**STORED DATA:**
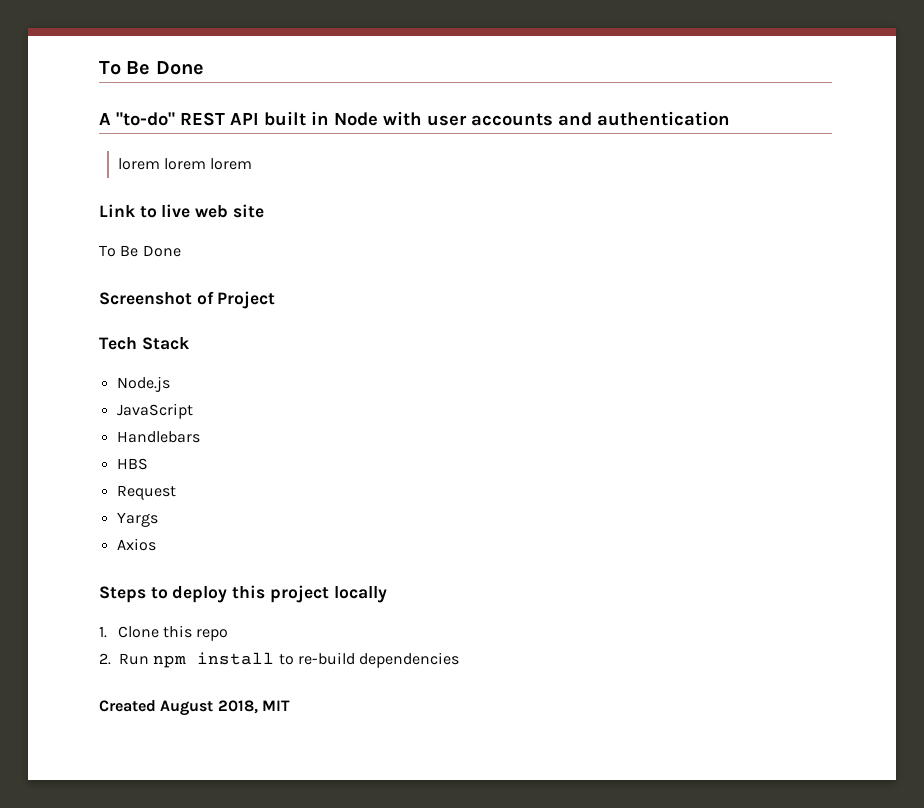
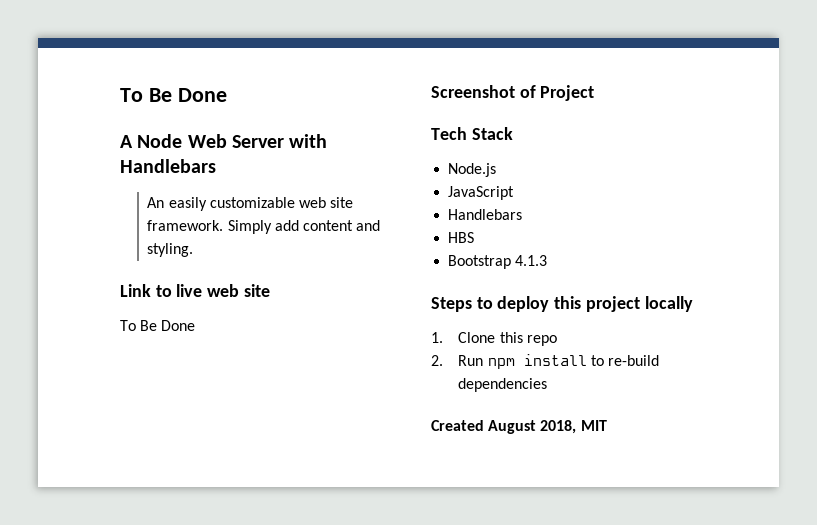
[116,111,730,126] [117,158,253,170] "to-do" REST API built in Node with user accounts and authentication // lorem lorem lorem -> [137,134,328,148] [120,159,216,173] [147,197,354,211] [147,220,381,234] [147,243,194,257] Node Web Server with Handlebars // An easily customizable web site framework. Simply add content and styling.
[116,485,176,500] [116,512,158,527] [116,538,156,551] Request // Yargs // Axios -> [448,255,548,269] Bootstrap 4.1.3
...
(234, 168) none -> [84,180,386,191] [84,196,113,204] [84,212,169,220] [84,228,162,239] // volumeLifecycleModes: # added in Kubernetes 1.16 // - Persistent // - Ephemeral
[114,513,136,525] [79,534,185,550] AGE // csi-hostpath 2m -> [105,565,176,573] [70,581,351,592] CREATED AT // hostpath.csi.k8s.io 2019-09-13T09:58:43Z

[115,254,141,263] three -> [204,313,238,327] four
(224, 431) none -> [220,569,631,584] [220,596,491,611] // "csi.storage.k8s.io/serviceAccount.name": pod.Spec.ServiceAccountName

**HOW TO COMPLETE THIS TASK:** All that is wanted is an exact copy of the lines above from the one with "[114,513,136,525] [79,534,185,550] AGE" through the one with "(224, 431) none", with both ends included.

**EXERCISE OUTPUT:**
[114,513,136,525] [79,534,185,550] AGE // csi-hostpath 2m -> [105,565,176,573] [70,581,351,592] CREATED AT // hostpath.csi.k8s.io 2019-09-13T09:58:43Z

[115,254,141,263] three -> [204,313,238,327] four
(224, 431) none -> [220,569,631,584] [220,596,491,611] // "csi.storage.k8s.io/serviceAccount.name": pod.Spec.ServiceAccountName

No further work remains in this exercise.